*Data*:
----
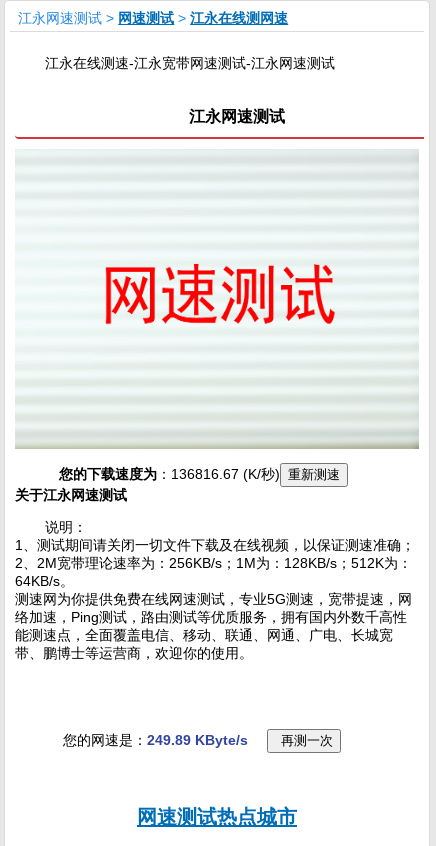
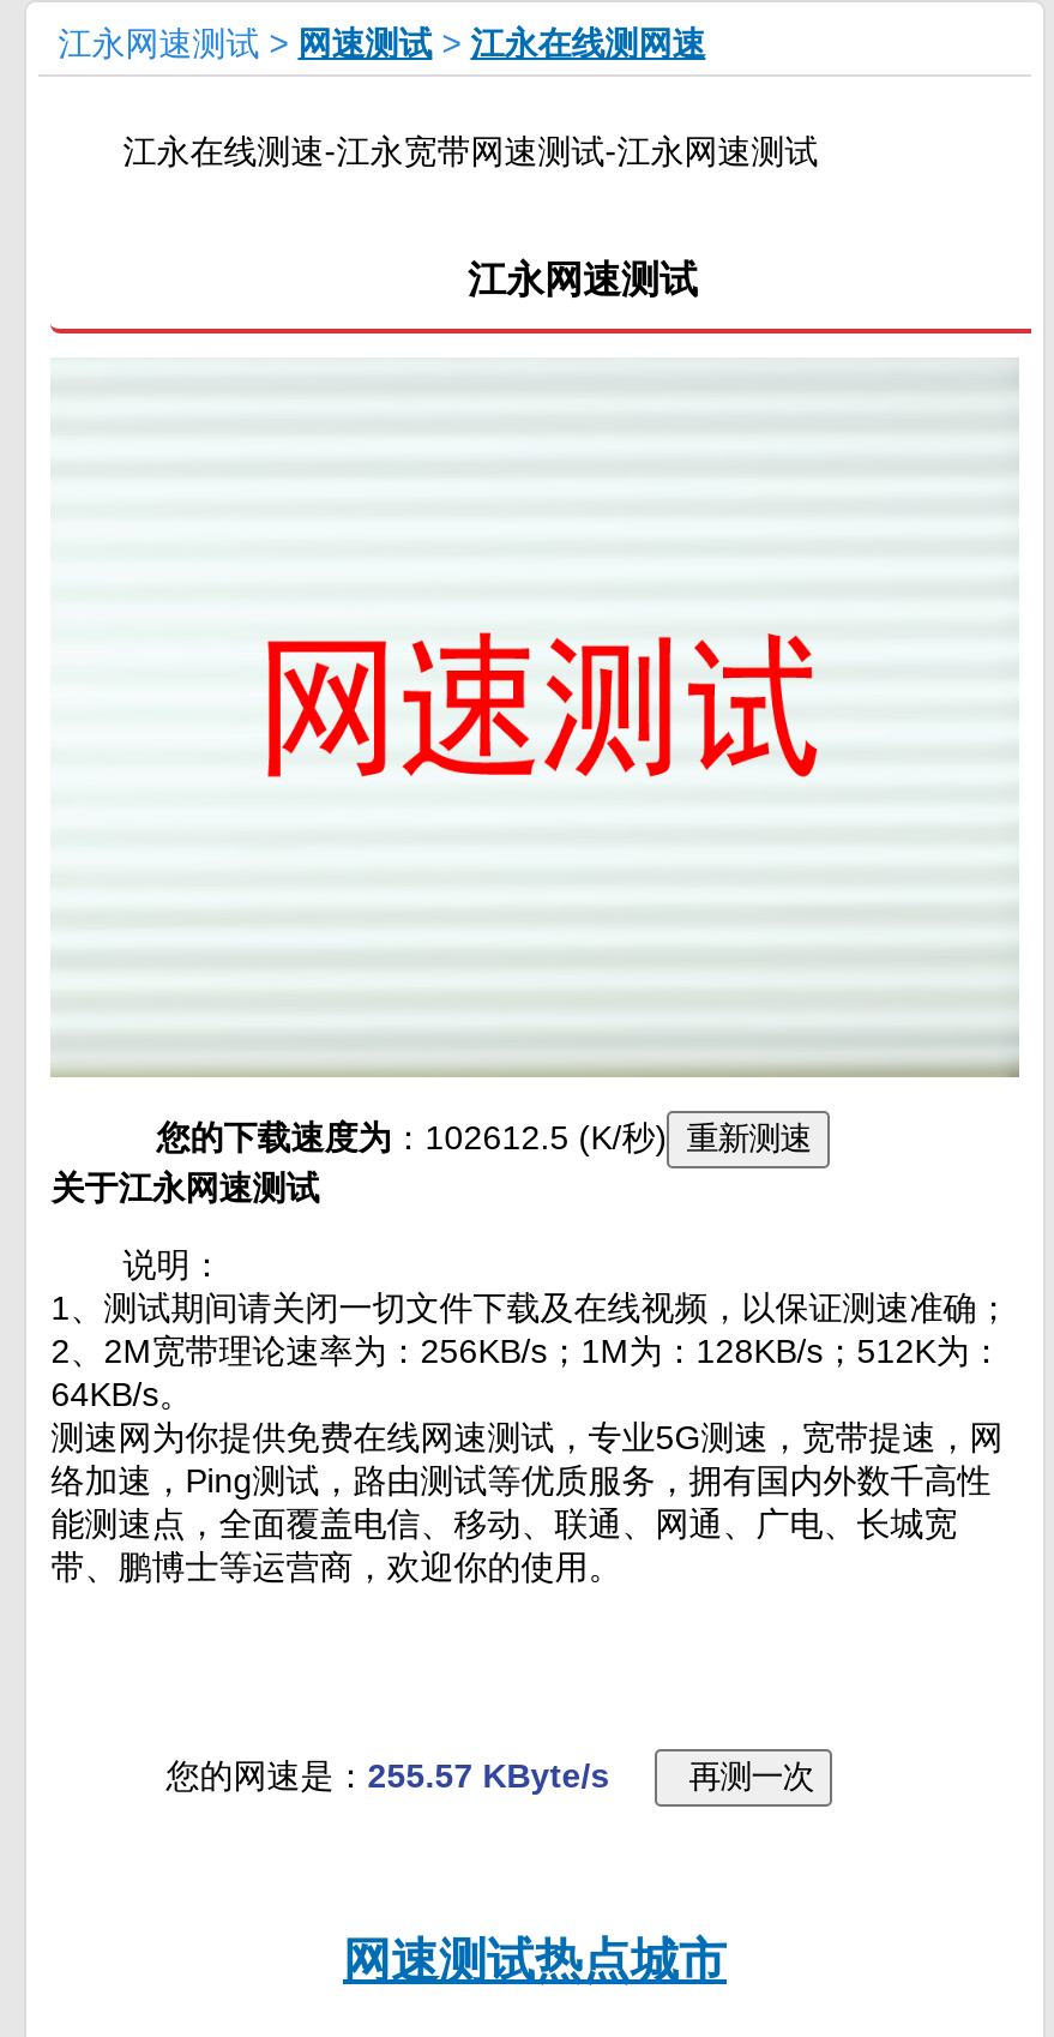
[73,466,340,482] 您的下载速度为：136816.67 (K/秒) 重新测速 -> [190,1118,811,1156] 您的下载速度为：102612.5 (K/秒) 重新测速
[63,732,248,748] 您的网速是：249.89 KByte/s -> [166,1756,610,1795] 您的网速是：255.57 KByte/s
----
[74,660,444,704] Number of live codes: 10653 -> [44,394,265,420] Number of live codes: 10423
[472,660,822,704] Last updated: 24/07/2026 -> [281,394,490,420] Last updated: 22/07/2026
----
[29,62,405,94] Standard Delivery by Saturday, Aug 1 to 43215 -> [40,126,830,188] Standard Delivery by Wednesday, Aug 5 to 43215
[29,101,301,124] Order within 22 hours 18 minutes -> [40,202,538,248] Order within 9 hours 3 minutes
----
*Task objective*:
Each line in the listing above from the one containing "[73,466,340,482] 您的下载速度为：136816.67 (K/秒)" through the one containing "[63,732,248,748] 您的网速是：249.89 KByte/s" should be repeated exactly, and no other line.

*Answer*:
[73,466,340,482] 您的下载速度为：136816.67 (K/秒) 重新测速 -> [190,1118,811,1156] 您的下载速度为：102612.5 (K/秒) 重新测速
[63,732,248,748] 您的网速是：249.89 KByte/s -> [166,1756,610,1795] 您的网速是：255.57 KByte/s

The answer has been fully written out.